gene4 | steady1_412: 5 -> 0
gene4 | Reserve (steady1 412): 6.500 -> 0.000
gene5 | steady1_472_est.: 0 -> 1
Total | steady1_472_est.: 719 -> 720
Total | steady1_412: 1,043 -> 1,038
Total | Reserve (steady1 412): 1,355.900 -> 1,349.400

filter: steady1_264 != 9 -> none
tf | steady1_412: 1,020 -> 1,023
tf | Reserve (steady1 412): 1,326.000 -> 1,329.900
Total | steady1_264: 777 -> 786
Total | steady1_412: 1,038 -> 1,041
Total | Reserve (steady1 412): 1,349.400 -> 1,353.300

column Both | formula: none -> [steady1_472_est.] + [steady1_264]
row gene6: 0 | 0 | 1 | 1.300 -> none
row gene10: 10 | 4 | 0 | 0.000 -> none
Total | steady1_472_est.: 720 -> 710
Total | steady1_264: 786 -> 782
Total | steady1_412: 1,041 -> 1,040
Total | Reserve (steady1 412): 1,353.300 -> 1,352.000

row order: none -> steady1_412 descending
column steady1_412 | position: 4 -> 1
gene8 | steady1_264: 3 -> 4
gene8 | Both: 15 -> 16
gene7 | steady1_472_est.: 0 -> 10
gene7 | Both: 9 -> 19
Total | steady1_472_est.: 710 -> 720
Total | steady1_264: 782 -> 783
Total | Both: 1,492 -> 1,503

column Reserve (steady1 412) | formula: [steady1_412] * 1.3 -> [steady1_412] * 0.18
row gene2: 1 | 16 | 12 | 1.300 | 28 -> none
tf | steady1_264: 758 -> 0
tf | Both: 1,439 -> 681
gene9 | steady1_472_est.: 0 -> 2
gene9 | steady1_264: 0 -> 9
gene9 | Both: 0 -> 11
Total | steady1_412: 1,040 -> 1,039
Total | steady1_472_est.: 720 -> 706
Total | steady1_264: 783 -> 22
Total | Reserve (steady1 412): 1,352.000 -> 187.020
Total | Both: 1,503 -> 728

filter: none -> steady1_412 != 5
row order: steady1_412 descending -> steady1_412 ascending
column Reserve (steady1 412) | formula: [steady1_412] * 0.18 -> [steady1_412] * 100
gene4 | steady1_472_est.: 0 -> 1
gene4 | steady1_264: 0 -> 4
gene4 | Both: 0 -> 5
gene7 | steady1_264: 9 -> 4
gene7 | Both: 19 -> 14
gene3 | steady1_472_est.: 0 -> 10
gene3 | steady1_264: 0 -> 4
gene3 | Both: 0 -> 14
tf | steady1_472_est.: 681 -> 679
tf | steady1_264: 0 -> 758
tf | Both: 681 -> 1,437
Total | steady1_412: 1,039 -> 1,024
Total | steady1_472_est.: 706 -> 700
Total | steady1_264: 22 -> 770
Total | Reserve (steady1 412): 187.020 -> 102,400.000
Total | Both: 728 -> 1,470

→ **EXERCISE REQUIREMENTS**: Exactly one number is wanted in reply: the count of lines above that hold the string "Both".

→ **OUTPUT OF THE EXERCISE**: 12